Ketidakjelasan nama asli Minke pada novel Bumi Manusia mengundang interpretasi sejumlah ahli yang berpendapat bahwa tokoh tersebut merupakan representasi dari seorang perintis surat kabar dan kewartawanan nasional Indonesia bernama R. M. Tirto Adhi Soerjo. Hasil analisis penulis menunjukkan bahwa keduanya memiliki latar belakang serupa. Menyerupai karakter Minke di dalam cerita, Tirto Adhi Soerjo yang bergelar raden mas merupakan cucu Bupati Bojonegoro yang merantau ke Betawi guna bersekolah di H.B.S. (Raditya, 2018). Status priyayi yang menyertai kedua tokoh tersebut membuat keduanya mampu menempuh pendidikan di sekolah yang kala itu tidak dapat diakses oleh sembarang orang (Artika et al., 2021, hal. 167). Hal itu merupakan suatu hak istimewa bagi Minke dan Tirto Adhi Soerjo sebab hanya 8-10% pelajar wanita dan sekitar 30% pelajar pria yang berhasil menyelesaikan pendidikannya semasa itu (Rahim et al., 2020, hal. 70). Analisis mengenai keterkaitan tokoh Minke dan Tirto Adhi Soerjo pun diperkuat dengan bukti kalimat berikut yang menyatakan bahwa tahun kelahiran Minke sama dengan milik Ratu Wilhelmina, dimana hal tersebut berlaku pula bagi Tirto Adhi Soerjo yang lahir di Blora pada tahun 1880:


Dara kekasih para dewa ini seumur denganku: delapanbelas. Kami berdua dilahirkan pada tahun yang sama: 1880. Hanya satu angka berbentuk batang, tiga lainnya bulat-bulat seperti kelereng salah cetak. Hari dan bulannya juga sama: 31 Agustus. (Toer, 1980, hal. 15).
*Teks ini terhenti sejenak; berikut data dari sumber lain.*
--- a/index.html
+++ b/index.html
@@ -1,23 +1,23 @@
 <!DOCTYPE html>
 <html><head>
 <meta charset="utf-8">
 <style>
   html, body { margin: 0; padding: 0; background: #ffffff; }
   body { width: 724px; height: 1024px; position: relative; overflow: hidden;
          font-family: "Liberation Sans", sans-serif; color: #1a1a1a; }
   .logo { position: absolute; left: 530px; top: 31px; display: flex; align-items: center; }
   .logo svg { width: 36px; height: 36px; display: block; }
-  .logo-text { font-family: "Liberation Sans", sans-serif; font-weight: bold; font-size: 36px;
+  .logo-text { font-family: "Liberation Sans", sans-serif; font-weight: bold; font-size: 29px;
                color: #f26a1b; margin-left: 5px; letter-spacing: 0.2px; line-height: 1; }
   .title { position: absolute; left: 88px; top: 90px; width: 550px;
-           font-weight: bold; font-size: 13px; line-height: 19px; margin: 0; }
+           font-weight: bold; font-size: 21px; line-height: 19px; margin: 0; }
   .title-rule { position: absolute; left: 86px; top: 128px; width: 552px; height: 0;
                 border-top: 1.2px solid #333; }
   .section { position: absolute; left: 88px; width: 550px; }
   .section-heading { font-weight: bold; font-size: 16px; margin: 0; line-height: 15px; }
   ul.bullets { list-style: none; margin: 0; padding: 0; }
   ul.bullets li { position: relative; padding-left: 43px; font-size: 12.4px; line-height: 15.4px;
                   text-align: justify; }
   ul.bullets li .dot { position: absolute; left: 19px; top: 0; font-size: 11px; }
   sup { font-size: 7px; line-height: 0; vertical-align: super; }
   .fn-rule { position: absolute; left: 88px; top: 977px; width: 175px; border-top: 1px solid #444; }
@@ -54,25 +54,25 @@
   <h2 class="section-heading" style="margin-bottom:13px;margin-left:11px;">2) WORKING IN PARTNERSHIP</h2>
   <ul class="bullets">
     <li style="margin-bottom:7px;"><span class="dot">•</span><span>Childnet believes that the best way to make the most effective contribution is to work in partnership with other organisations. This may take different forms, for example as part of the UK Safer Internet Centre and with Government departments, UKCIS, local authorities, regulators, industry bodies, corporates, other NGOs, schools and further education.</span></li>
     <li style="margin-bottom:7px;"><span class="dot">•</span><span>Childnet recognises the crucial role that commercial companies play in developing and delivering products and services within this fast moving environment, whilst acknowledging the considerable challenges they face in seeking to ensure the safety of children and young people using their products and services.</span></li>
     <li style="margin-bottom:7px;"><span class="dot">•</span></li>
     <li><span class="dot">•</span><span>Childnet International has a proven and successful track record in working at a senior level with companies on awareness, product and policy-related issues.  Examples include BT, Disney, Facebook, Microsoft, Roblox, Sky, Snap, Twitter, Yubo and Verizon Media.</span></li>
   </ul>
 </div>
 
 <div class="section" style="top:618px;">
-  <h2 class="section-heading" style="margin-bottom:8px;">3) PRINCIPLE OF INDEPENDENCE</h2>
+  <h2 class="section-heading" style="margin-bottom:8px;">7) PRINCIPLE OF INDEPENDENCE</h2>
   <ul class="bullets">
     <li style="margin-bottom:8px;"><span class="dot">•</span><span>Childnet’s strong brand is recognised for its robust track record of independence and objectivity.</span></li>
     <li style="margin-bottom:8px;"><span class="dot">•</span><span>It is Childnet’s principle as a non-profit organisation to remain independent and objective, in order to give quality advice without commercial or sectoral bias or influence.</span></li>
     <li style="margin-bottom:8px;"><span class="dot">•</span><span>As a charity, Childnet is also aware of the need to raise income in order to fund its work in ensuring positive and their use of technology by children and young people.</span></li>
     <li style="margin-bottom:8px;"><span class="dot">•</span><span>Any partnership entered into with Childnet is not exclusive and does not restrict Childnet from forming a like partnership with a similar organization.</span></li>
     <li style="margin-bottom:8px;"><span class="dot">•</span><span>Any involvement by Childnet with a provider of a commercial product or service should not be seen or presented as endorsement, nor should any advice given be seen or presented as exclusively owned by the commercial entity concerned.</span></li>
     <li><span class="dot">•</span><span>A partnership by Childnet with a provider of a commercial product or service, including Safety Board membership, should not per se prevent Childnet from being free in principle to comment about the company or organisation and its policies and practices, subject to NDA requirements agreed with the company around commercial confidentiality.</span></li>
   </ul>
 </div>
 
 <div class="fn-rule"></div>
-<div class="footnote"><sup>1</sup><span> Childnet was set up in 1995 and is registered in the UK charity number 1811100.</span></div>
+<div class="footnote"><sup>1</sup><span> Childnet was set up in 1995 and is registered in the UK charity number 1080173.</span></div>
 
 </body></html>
Kehidupan Minke yang diceritakan dalam Bumi Manusia pun berlatar pada tahun 1898-an, dimana ilmu pengetahuan dan teknologi tengah mengalami perkembangan yang cukup signifikan di seluruh dunia. Sejumlah penemuan yang berdampak pada kemajuan teknologi dewasa ini pun turut ditemukan. Kala itu, ilmu pengetahuan digambarkan sebagai suatu hal yang indah dan berharga bagi segenap umat manusia (Rahim et al., 2020, hal. 69), sebagaimana berhasil ditunjukkan Pramoedya pada kutipan berikut:


Ilmu dan pengetahuan, yang kudapatkan dari sekolah dan kusaksikan sendiri pernyataannya dalam hidup, telah membikin pribadiku menjadi agak berbeda dari sebangsaku pada umumnya (Toer, 1980, hal. 12). 
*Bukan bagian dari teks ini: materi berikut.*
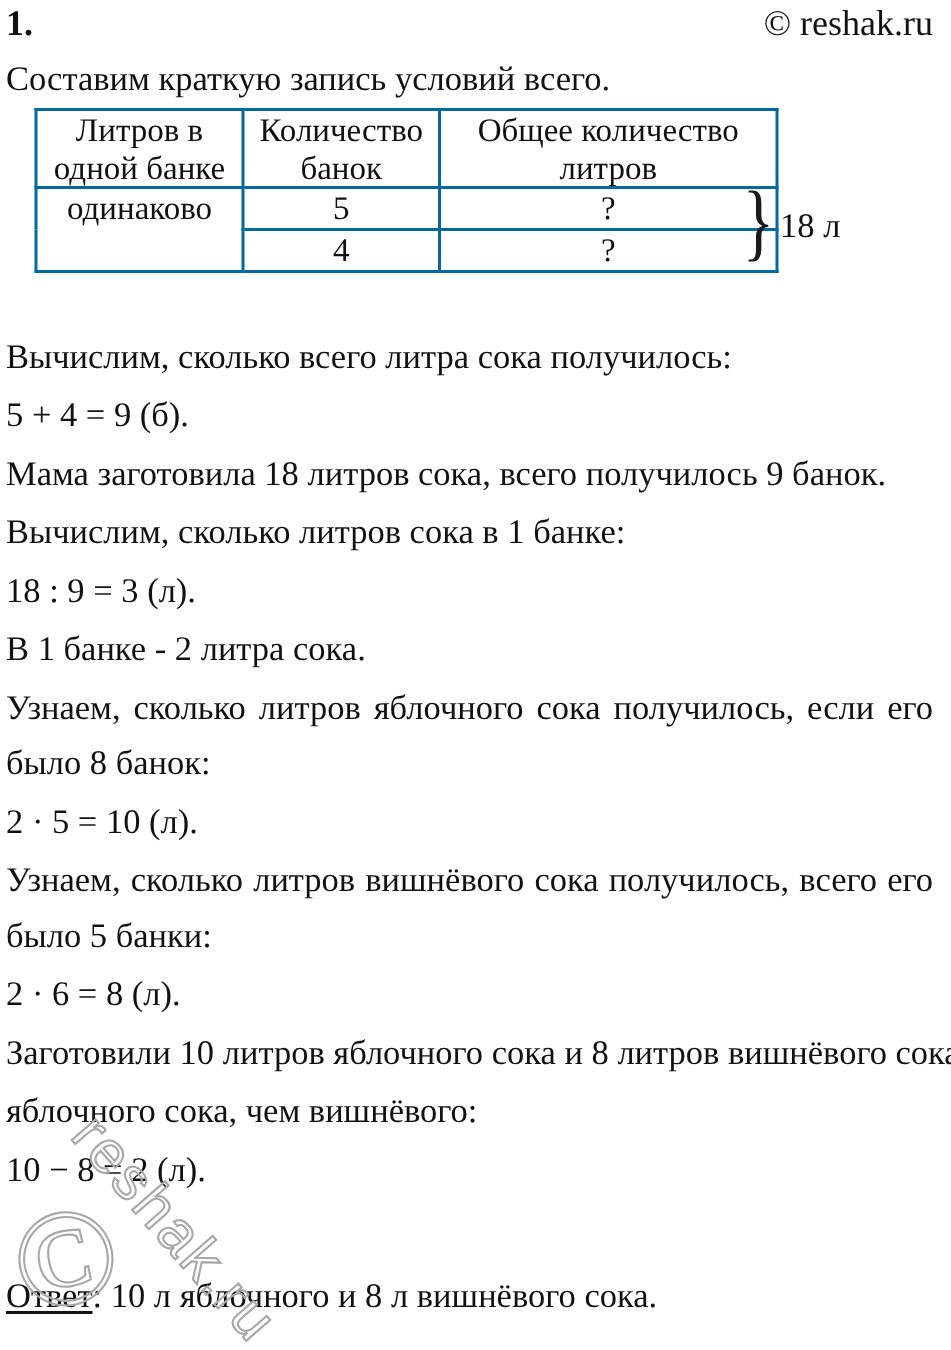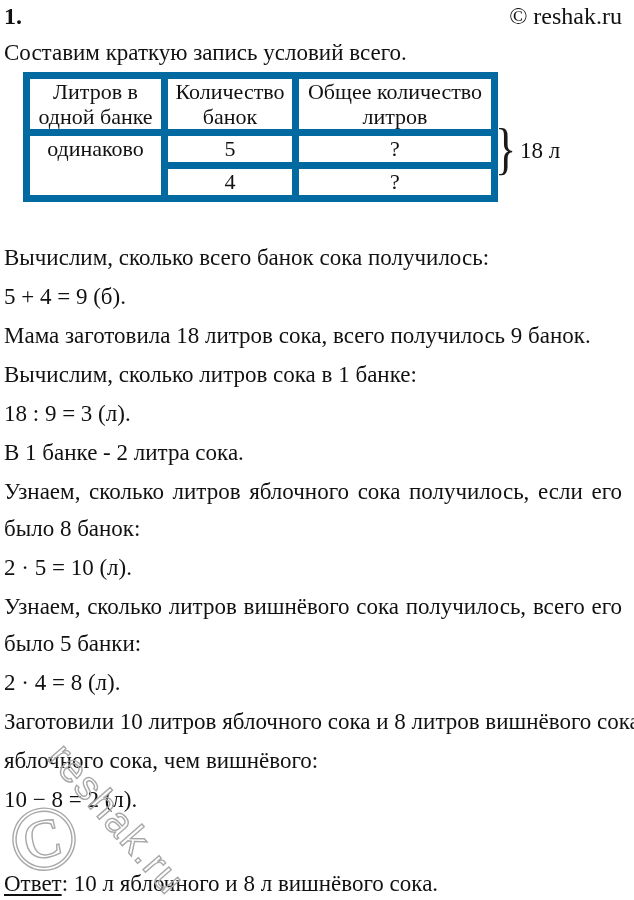--- a/index.html
+++ b/index.html
@@ -37,34 +37,34 @@
     position: relative;
     margin: 4px 0 0 19px;
     width: 560px;
   }
   table.short-record {
     border-collapse: collapse;
     table-layout: fixed;
     font-size: 22px;
   }
   table.short-record th, table.short-record td {
-    border: 7px solid #0369a1;
+    border: 2px solid #0369a1;
     text-align: center;
     font-weight: normal;
     padding: 0 4px;
     box-sizing: border-box;
   }
   table.short-record th {
     height: 52px;
     line-height: 25px;
     vertical-align: middle;
   }
   .col-1 { width: 138px; }
   .col-2 { width: 131px; }
-  .col-3 { width: 199px; }
+  .col-3 { width: 225px; }
   table.short-record td { height: 28px; line-height: 26px; }
   td.merged-cell { vertical-align: top; padding-top: 1px; }
   .brace {
     position: absolute;
     left: 472px; top: 49px;
     font-size: 52px;
     line-height: 56px;
     transform: scaleY(1.1) scaleX(0.85);
     transform-origin: left center;
     color: #1a1a1a;
@@ -132,36 +132,36 @@
           <td>4</td>
           <td>?</td>
         </tr>
       </tbody>
     </table>
     <span class="brace">}</span>
     <span class="brace-label">18 л</span>
   </div>
 
   <div class="content">
-    <p class="para line">Вычислим, сколько всего банок сока получилось:</p>
+    <p class="para line">Вычислим, сколько всего литра сока получилось:</p>
     <p class="para line">5 + 4 = 9 (б).</p>
     <p class="para line">Мама заготовила 18 литров сока, всего получилось 9 банок.</p>
     <p class="para line">Вычислим, сколько литров сока в 1 банке:</p>
     <p class="para line">18 : 9 = 3 (л).</p>
     <p class="para line">В 1 банке - 2 литра сока.</p>
     <div class="para">
       <div class="jline">Узнаем, сколько литров яблочного сока получилось, если его</div>
       <div class="line">было 8 банок:</div>
     </div>
     <p class="para line">2 · 5 = 10 (л).</p>
     <div class="para">
       <div class="jline">Узнаем, сколько литров вишнёвого сока получилось, всего его</div>
       <div class="line">было 5 банки:</div>
     </div>
-    <p class="para line">2 · 4 = 8 (л).</p>
+    <p class="para line">2 · 6 = 8 (л).</p>
     <p class="para line">Заготовили 10 литров яблочного сока и 8 литров вишнёвого сока.</p>
     <div class="para">
       <div class="line">яблочного сока, чем вишнёвого:</div>
     </div>
     <p class="para line">10 − 8 = 2 (л).</p>
     <p class="para line answer-para"><span class="answer-word">Ответ</span><span>: 10 л яблочного и 8 л вишнёвого сока.</span></p>
   </div>
 
   <svg class="watermark-svg" width="634" height="900" viewBox="0 0 634 900">
     <text transform="translate(46,758) rotate(49)" font-size="40" letter-spacing="2" font-family="Liberation Sans, sans-serif" fill="none" stroke="#a8a8a8" stroke-width="1.4">reshak.ru</text>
Salah satu hasil ilmu-pengetahuan yang tak habis-habis kukagumi adalah percetakan, terutama zincografi. Coba, orang sudah dapat memperbanyak potret berpuluh ribu lembar dalam sehari. Gambar pemandangan, orang besar dan penting, mesin baru, gedung-gedung pencakar langit Amerika, semua dan dari seluruh dunia-kini dapat aku saksikan sendiri dari lembaran-lembaran kertas cetak. Sungguh merugi generasi sebelum aku-generasi yang sudah puas dengan banyaknya jejak-langkah sendiri di lorong-lorong kampungnya itu. Betapa aku berterima kasih pada semua dan setiap orang yang telah berjerih-payah untuk melahirkan keajaiban baru itu. Lima tahun yang lalu belum lagi ada gambar tercetak beredar dalam lingkungan hidupku. Memang ada cetakan cukilan kayu atau batu, namun belum lagi dapat mewakili kenyataan sesungguhnya. (Toer, 1980, hal. 12).
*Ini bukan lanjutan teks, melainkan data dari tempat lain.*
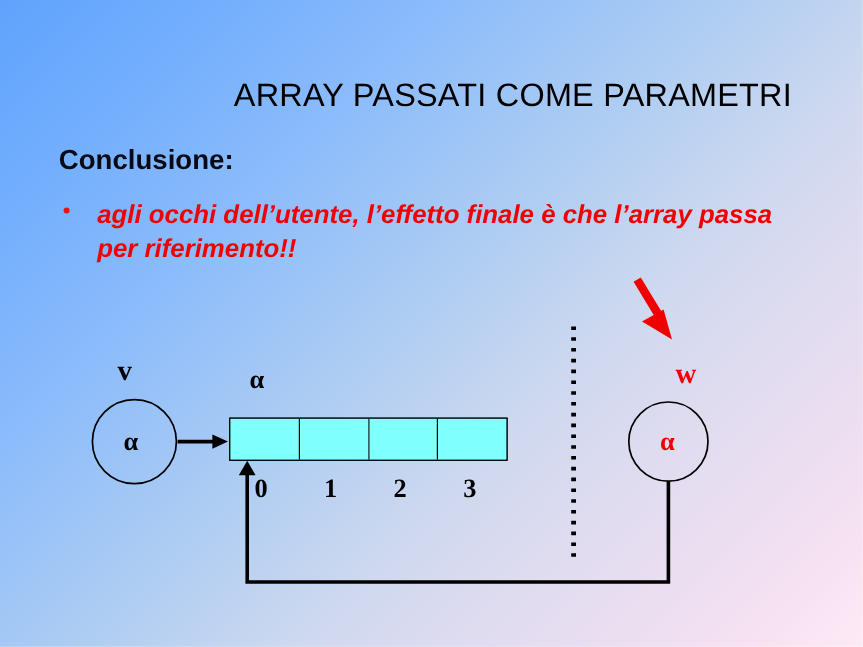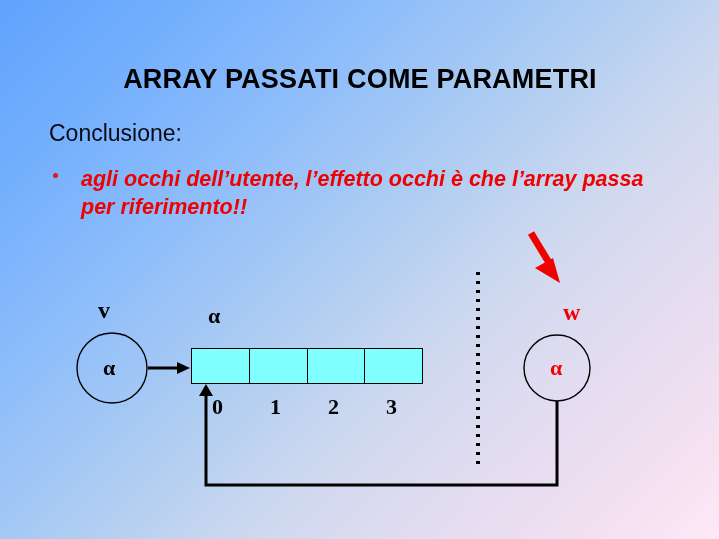--- a/index.html
+++ b/index.html
@@ -28,34 +28,34 @@
         #fdeaf6 100%);
     overflow: hidden;
   }
 
   
   #title {
     position: absolute;
     left: 60px;
     top: 64px;
     width: 600px;
-    text-align: center;
+    text-align: right;
     font-size: 27px;
-    font-weight: bold;
+    font-weight: normal;
     color: #000000;
     letter-spacing: 0.2px;
     white-space: nowrap;
     font-family: "Liberation Sans", sans-serif;
   }
   #subtitle {
     position: absolute;
     left: 49px;
     top: 120px;
     font-size: 23px;
-    font-weight: normal;
+    font-weight: bold;
     color: #0a0a14;
     font-family: "Liberation Sans", sans-serif;
   }
   #bullet-row {
     position: absolute;
     left: 49px;
     top: 165px;
     width: 620px;
   }
   #bullet-dot {
@@ -142,21 +142,21 @@
 
 <div id="slide">
 
   <div id="title">ARRAY PASSATI COME PARAMETRI</div>
 
   <div id="subtitle">Conclusione:</div>
 
   <div id="bullet-row">
     <span id="bullet-dot"></span>
     <div id="bullet-text">
-      <span class="und">agli occhi dell’utente</span><span>, l’effetto occhi è che</span>
+      <span class="und">agli occhi dell’utente</span><span>, l’effetto finale è che</span>
       <span>l’array passa per riferimento!!</span>
     </div>
   </div>
 
   <svg id="diagram" viewBox="0 0 719 539">
 
     <circle cx="112" cy="368" r="35" fill="none" stroke="#000" stroke-width="1.4"></circle>
 
     <line x1="148" y1="368" x2="183" y2="368" stroke="#000" stroke-width="3"></line>
     <polygon points="190,368 177,362 177,374" fill="#000"></polygon>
Kutipan tersebut juga melambangkan peran ilmu pengetahuan terhadap kehidupan pribadi Minke sebagai pelajar terdidik di Nusantara (Rahim et al., 2020, hal. 69). Perkembangan ilmu pengetahuan dan teknologi yang terjadi pada masanya pun dapat Minke rasakan pada kesehariannya, dimana salah satunya ialah pemanfaatan zincografi di bidang percetakan yang mampu memfasilitasi kegemarannya dalam menulis karya-karya yang ia terbitkan di surat kabar.

Penyelenggaraan pendidikan semasa kolonial Belanda pun dianggap diskriminatif karena memperlakukan peserta didik sesuai dengan etnis masing-masing. Pendidikan yang berlaku dibagi menjadi tiga jenjang, yaitu pendidikan rendah (setara dengan sekolah dasar), pendidikan menengah, dan pendidikan tinggi (Rahim et al., 2020, hal. 71). Namun, terlihat jelas bahwa pemerintah Hindia Belanda menerapkan sistem pendidikan yang membedakan kesempatan bagi etnis Eropa, Cina, maupun pribumi, untuk menempuh pendidikan di sekolah tertentu (Rahim et al., 2020, hal. 71). Regulasi yang memberatkan dan biaya yang tidak terjangkau sengaja diaplikasikan oleh pemerintah supaya rakyat Bumiputera kalangan bawah tidak dapat mengakses pendidikan yang lebih tinggi (Rahim et al., 2020, hal. 72). Eksklusivitas dalam memperoleh pendidikan dicerminkan Pramoedya melalui percakapan yang terjadi di antara Minke dan Nyai Ontosoroh berikut:


"Betul pelajar H.B.S.?" tanyanya, tersenyum ramah.

"Betul, ..." (Toer, 1980, hal. 33)


"Kalau Sinyo pelajar H.B.S. tentu Sinyo putra bupati. Bupati mana itu, Nyo?" (Toer, 1980, hal. 34)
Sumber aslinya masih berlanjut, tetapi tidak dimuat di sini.